Cell Composition
Purpose
After cell annotation, a natural next step is to examine cell type composition.
Typical questions:
- how many cells are assigned to each cell type?
- what fraction of each sample is each cell type?
- does cell type composition differ between conditions?
Cell composition is descriptive unless a proper statistical model is used.
Required Metadata
The Seurat object should contain cell type labels:
table(seu$cell_type)It should also contain sample or condition metadata:
table(seu$sample)
table(seu$condition)Use sample-level metadata when comparing groups. Do not rely only on pooled cell counts across all samples.
Cell Type Counts
Count cells by cell type:
cell_type_counts <- as.data.frame(
table(seu$cell_type)
)
colnames(cell_type_counts) <- c("cell_type", "n_cells")

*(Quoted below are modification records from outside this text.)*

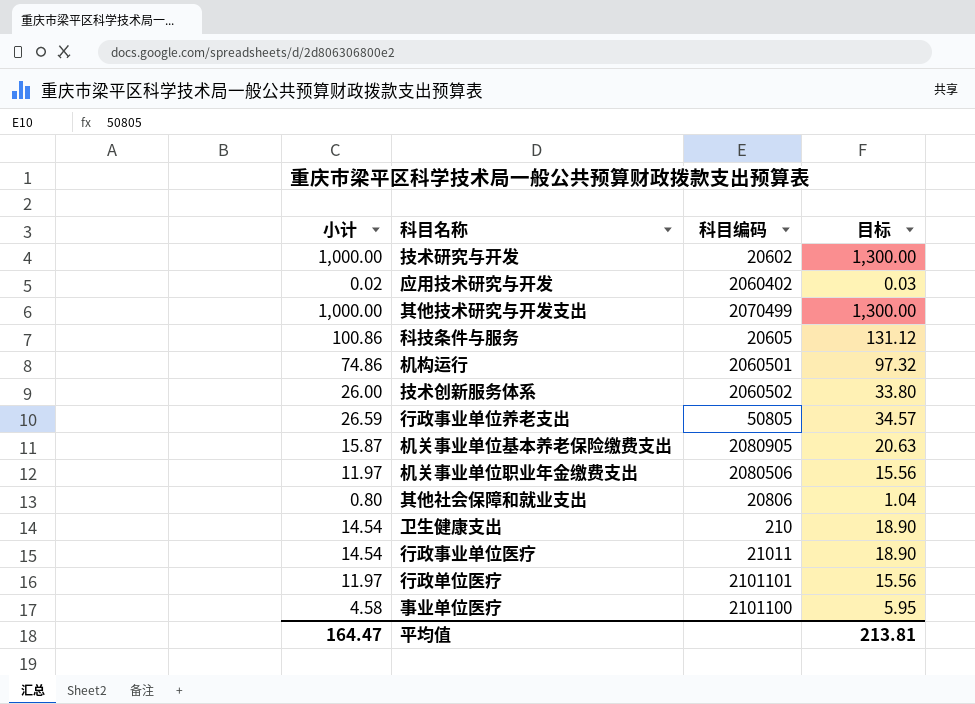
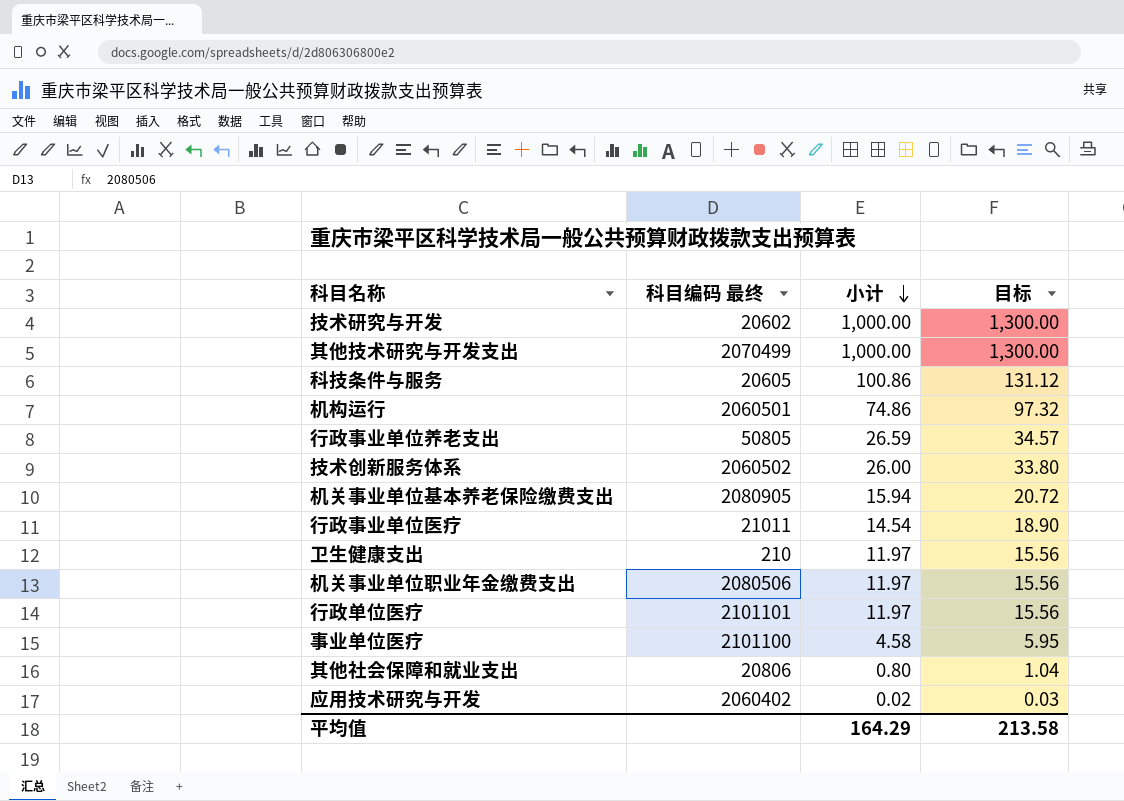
row order: none -> 小计 descending
column name: 科目编码 -> 科目编码 最终
column 小计 | position: 1 -> 3
机关事业单位基本养老保险缴费支出 | 小计: 15.87 -> 15.94
机关事业单位基本养老保险缴费支出 | 目标: 20.63 -> 20.72
卫生健康支出 | 小计: 14.54 -> 11.97
卫生健康支出 | 目标: 18.90 -> 15.56
平均值 | 小计: 164.47 -> 164.29
平均值 | 目标: 213.81 -> 213.58

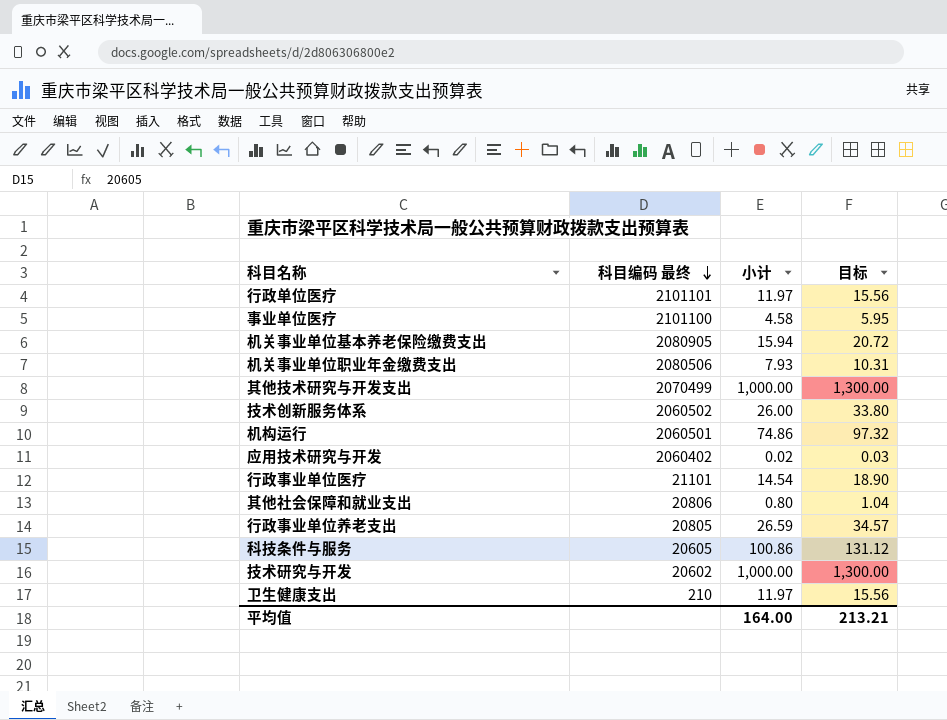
row order: 小计 descending -> 科目编码 最终 descending
机关事业单位职业年金缴费支出 | 小计: 11.97 -> 7.93
机关事业单位职业年金缴费支出 | 目标: 15.56 -> 10.31
行政事业单位医疗 | 科目编码 最终: 21011 -> 21101
行政事业单位养老支出 | 科目编码 最终: 50805 -> 20805
平均值 | 小计: 164.29 -> 164.00
平均值 | 目标: 213.58 -> 213.21

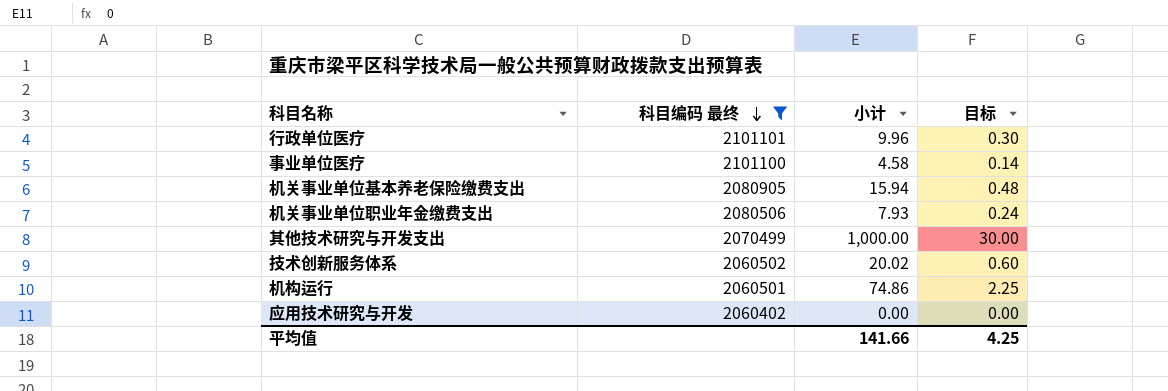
filter: none -> 科目编码 最终 >= 2060402
column 目标 | formula: [小计] * 1.3 -> [小计] * 0.03
行政单位医疗 | 小计: 11.97 -> 9.96
技术创新服务体系 | 小计: 26.00 -> 20.02
应用技术研究与开发 | 小计: 0.02 -> 0.00
平均值 | 小计: 164.00 -> 141.66
平均值 | 目标: 213.21 -> 4.25

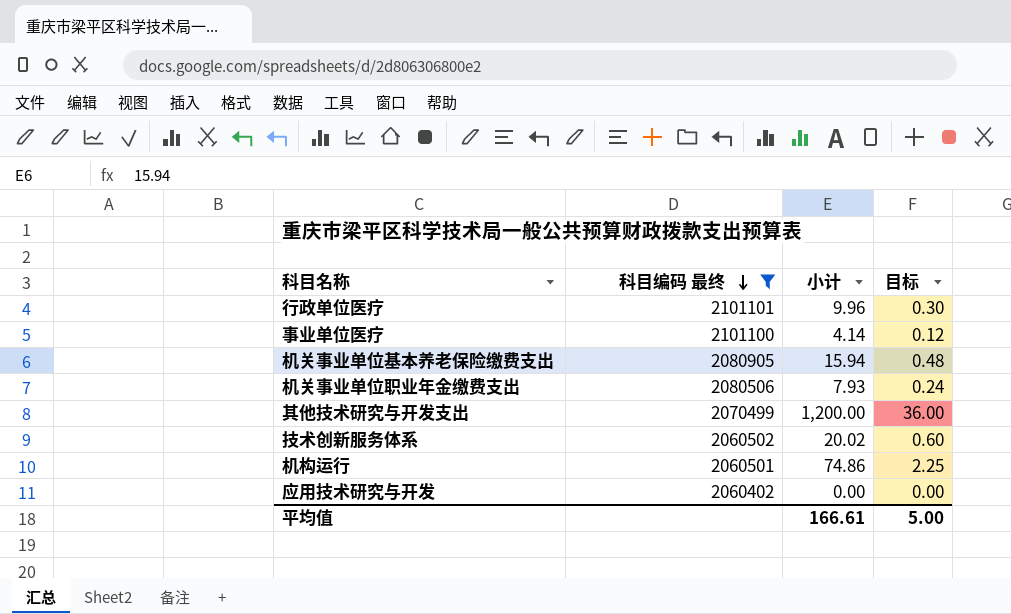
事业单位医疗 | 小计: 4.58 -> 4.14
事业单位医疗 | 目标: 0.14 -> 0.12
其他技术研究与开发支出 | 小计: 1,000.00 -> 1,200.00
其他技术研究与开发支出 | 目标: 30.00 -> 36.00
平均值 | 小计: 141.66 -> 166.61
平均值 | 目标: 4.25 -> 5.00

cell_type_countsCount cells by sample and cell type:
sample_cell_type_counts <- as.data.frame(
table(seu$sample, seu$cell_type)
)
colnames(sample_cell_type_counts) <- c(
"sample",
"cell_type",
"n_cells"
)
sample_cell_type_countsCell Type Proportions
Calculate cell type proportions within each sample:
sample_cell_type_props <- sample_cell_type_counts |>
dplyr::group_by(sample) |>
dplyr::mutate(
prop = n_cells / sum(n_cells)
) |>
dplyr::ungroup()
sample_cell_type_propsAdd condition metadata if each sample has one condition:
sample_metadata <- seu@meta.data |>
dplyr::select(sample, condition) |>
dplyr::distinct()
sample_cell_type_props <- sample_cell_type_props |>
dplyr::left_join(
sample_metadata,
by = "sample"
)Plot Composition
Stacked bar plot by sample:
ggplot2::ggplot(
data = sample_cell_type_props,
mapping = ggplot2::aes(
x = sample,
y = prop,
fill = cell_type
)
) +
ggplot2::geom_col(width = 0.8) +
ggplot2::scale_y_continuous(labels = scales::percent) +
ggplot2::labs(
x = "Sample",
y = "Cell type proportion",
fill = "Cell type"
) +
ggplot2::theme_classic()Stacked bar plot grouped by condition:
ggplot2::ggplot(
data = sample_cell_type_props,
mapping = ggplot2::aes(
x = condition,
y = prop,
fill = cell_type
)
) +
ggplot2::geom_col(
position = "fill",
width = 0.8
) +
ggplot2::scale_y_continuous(labels = scales::percent) +
ggplot2::labs(
x = "Condition",
y = "Cell type proportion",
fill = "Cell type"
) +
ggplot2::theme_classic()Compare One Cell Type
Plot sample-level proportions for one cell type:
target_cell_type <- "T cell"
one_cell_type <- sample_cell_type_props |>
dplyr::filter(cell_type == target_cell_type)
ggplot2::ggplot(
data = one_cell_type,
mapping = ggplot2::aes(
x = condition,
y = prop,
color = condition
)
) +
ggplot2::geom_boxplot(outlier.shape = NA) +
ggplot2::geom_jitter(width = 0.15, height = 0) +
ggplot2::scale_y_continuous(labels = scales::percent) +
ggplot2::labs(
x = "Condition",
y = paste(target_cell_type, "proportion")
) +
ggplot2::theme_classic()Each point should represent a sample, not an individual cell.
Note
Cell composition plots are useful for exploration.
For formal differential abundance analysis, use methods designed for sample-level or replicate-aware testing. Do not treat cells from the same sample as independent biological replicates.